Hi R-users,
I have a simple question for R heavy users. If I have a data frame like this
dfr <- data.frame(id=1:16, categ=rep(LETTERS[1:4], 4),
var3=c(8,7,6,6,5,4,5,4,3,4,3,2,3,2,1,1))
dfr <- dfr[order(dfr$categ),]
and I want to score values or points in variable named "var3"
following this
kind of logic:
1. the highest value of var3 within category (variable named "categ")
->
"high"
2. the second highest value -> "mid"
3. lowest value -> "low"
This would be the output of this reasoning:
dfr$score <-
factor(c("high","mid","low","low","high","mid","mid","low","high","mid","low","low","high","mid","low","low"))
dfr
The question is how I do this programmatically in R (i.e. if I have 2000
rows in my dfr)?
I appreciate your help!
Cheers,
Lauri
[[alternative HTML version deleted]]
try this:
dfr <- data.frame(id=1:16, categ=rep(LETTERS[1:4], 4),
var3=c(8,7,6,6,5,4,5,4,3,4,3,2,3,2,1,1))
dfr <- dfr[order(dfr$categ), ]
dfr$score <- unlist(tapply(dfr$var3, dfr$categ, function (x) {
sn <- sort(unique(x), decreasing = TRUE)
labs <- c("high", "mid", rep("low",
length(sn) - 2))
labs[match(x, sn)]
}))
I hope it helps.
Best,
Dimitris
----
Dimitris Rizopoulos
Ph.D. Student
Biostatistical Centre
School of Public Health
Catholic University of Leuven
Address: Kapucijnenvoer 35, Leuven, Belgium
Tel: +32/(0)16/336899
Fax: +32/(0)16/337015
Web: http://med.kuleuven.be/biostat/
http://www.student.kuleuven.be/~m0390867/dimitris.htm
----- Original Message -----
From: "Lauri Nikkinen" <lauri.nikkinen at iki.fi>
To: <r-help at stat.math.ethz.ch>
Sent: Friday, May 18, 2007 3:15 PM
Subject: [R] Simple programming question
> Hi R-users,
>
> I have a simple question for R heavy users.
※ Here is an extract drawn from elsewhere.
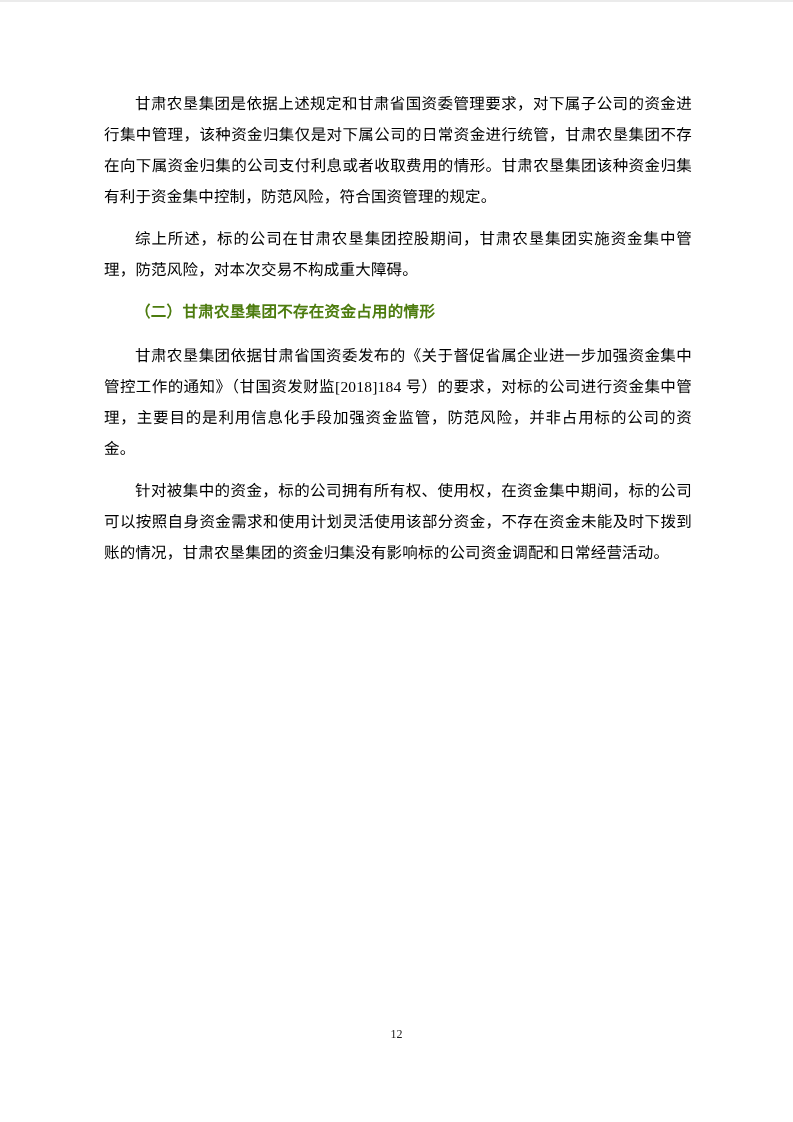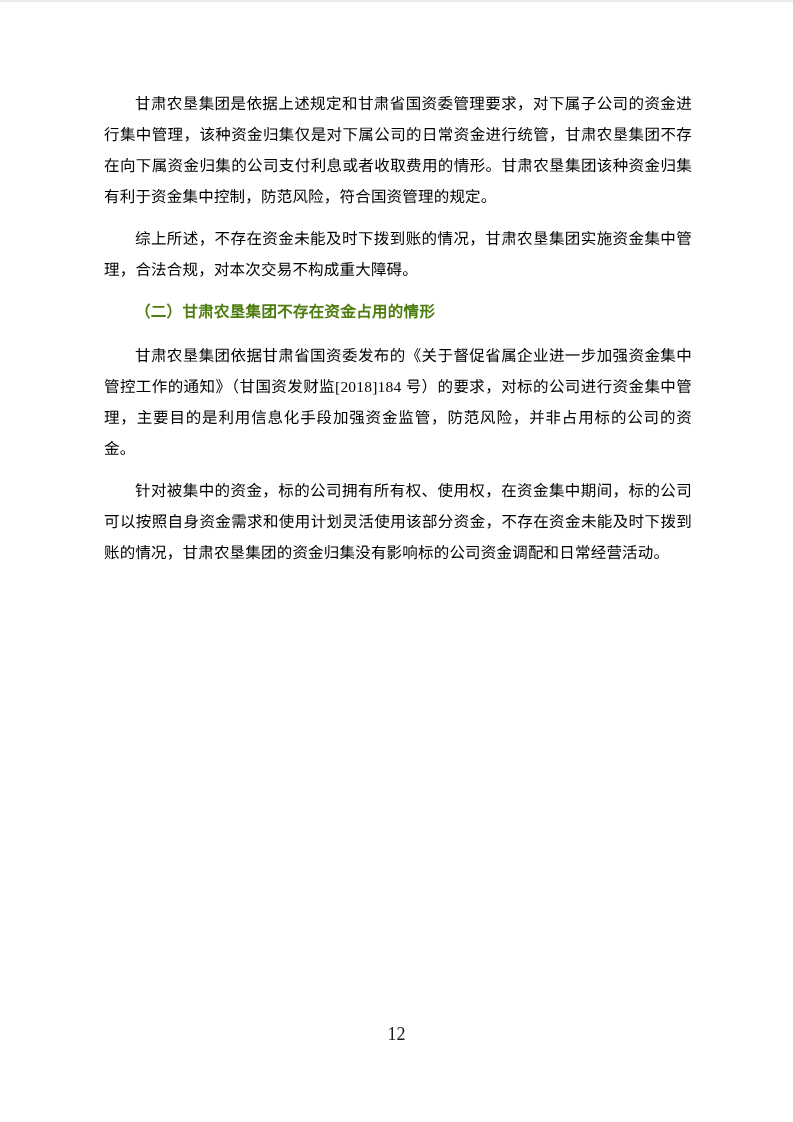"综上所述，不存在资金未能及时下拨到账的情况，甘肃农垦集团实施资金集中管理，合法合" p.para { text: 不存在资金未能及时下拨到账的情况，甘肃农垦集团实施资金集中管理，合法合规 -> 标的公司在甘肃农垦集团控股期间，甘肃农垦集团实施资金集中管理，防范风险 }
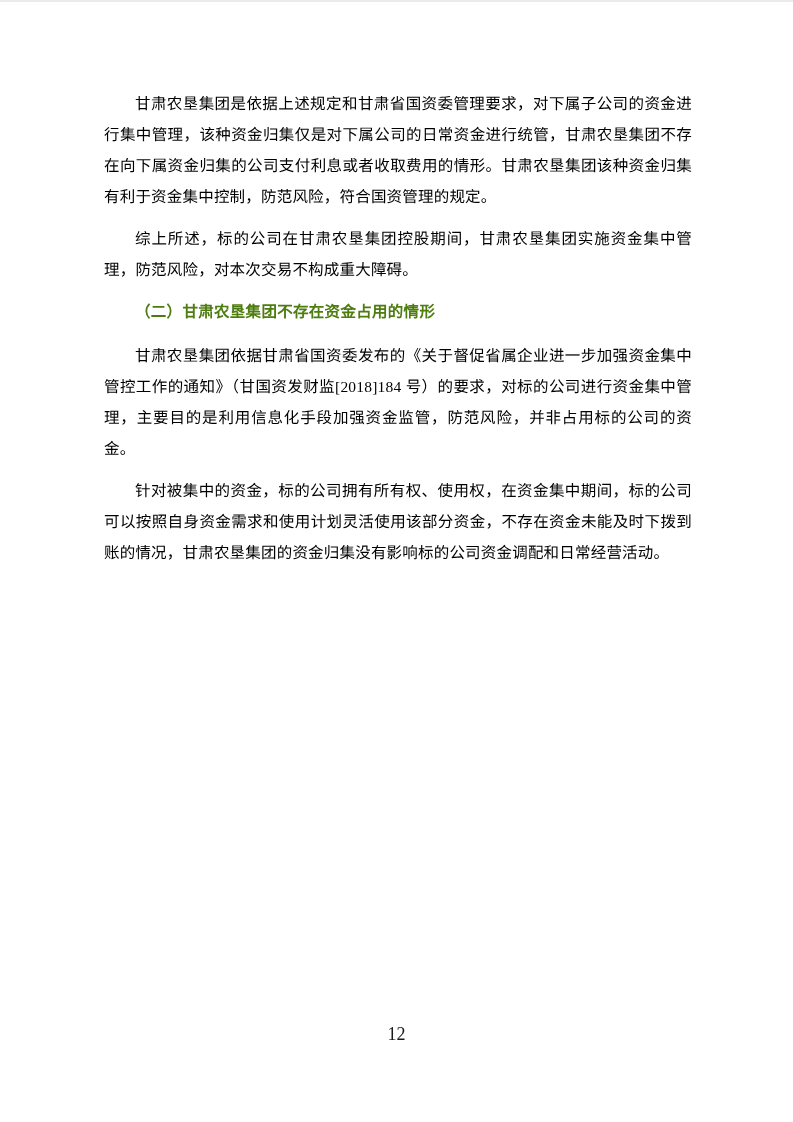"12" .page-footer { font-size: 18px -> 12px }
If I have a data frame
> like this
>
>
> dfr <- data.frame(id=1:16, categ=rep(LETTERS[1:4], 4),
> var3=c(8,7,6,6,5,4,5,4,3,4,3,2,3,2,1,1))
> dfr <- dfr[order(dfr$categ),]
>
> and I want to score values or points in variable named "var3"
> following this
> kind of logic:
>
> 1. the highest value of var3 within category (variable named
> "categ") ->
> "high"
> 2. the second highest value -> "mid"
> 3. lowest value -> "low"
>
> This would be the output of this reasoning:
>
> dfr$score <-
>
factor(c("high","mid","low","low","high","mid","mid","low","high","mid","low","low","high","mid","low","low"))
> dfr
>
> The question is how I do this programmatically in R (i.e. if I have
> 2000
> rows in my dfr)?
>
> I appreciate your help!
>
> Cheers,
> Lauri
>
> [[alternative HTML version deleted]]
>
> ______________________________________________
> R-help at stat.math.ethz.ch mailing list
> https://stat.ethz.ch/mailman/listinfo/r-help
> PLEASE do read the posting guide
> http://www.R-project.org/posting-guide.html
> and provide commented, minimal, self-contained, reproducible code.
>
Disclaimer: http://www.kuleuven.be/cwis/email_disclaimer.htm
Try this. f assigns 1, 2 and 3 to the highest, second highest and third highest
within a category. ave applies f to each category. Finally we convert it to a
factor.
f <- function(x) 4 - pmin(3, match(x, sort(x, decreasing = TRUE)))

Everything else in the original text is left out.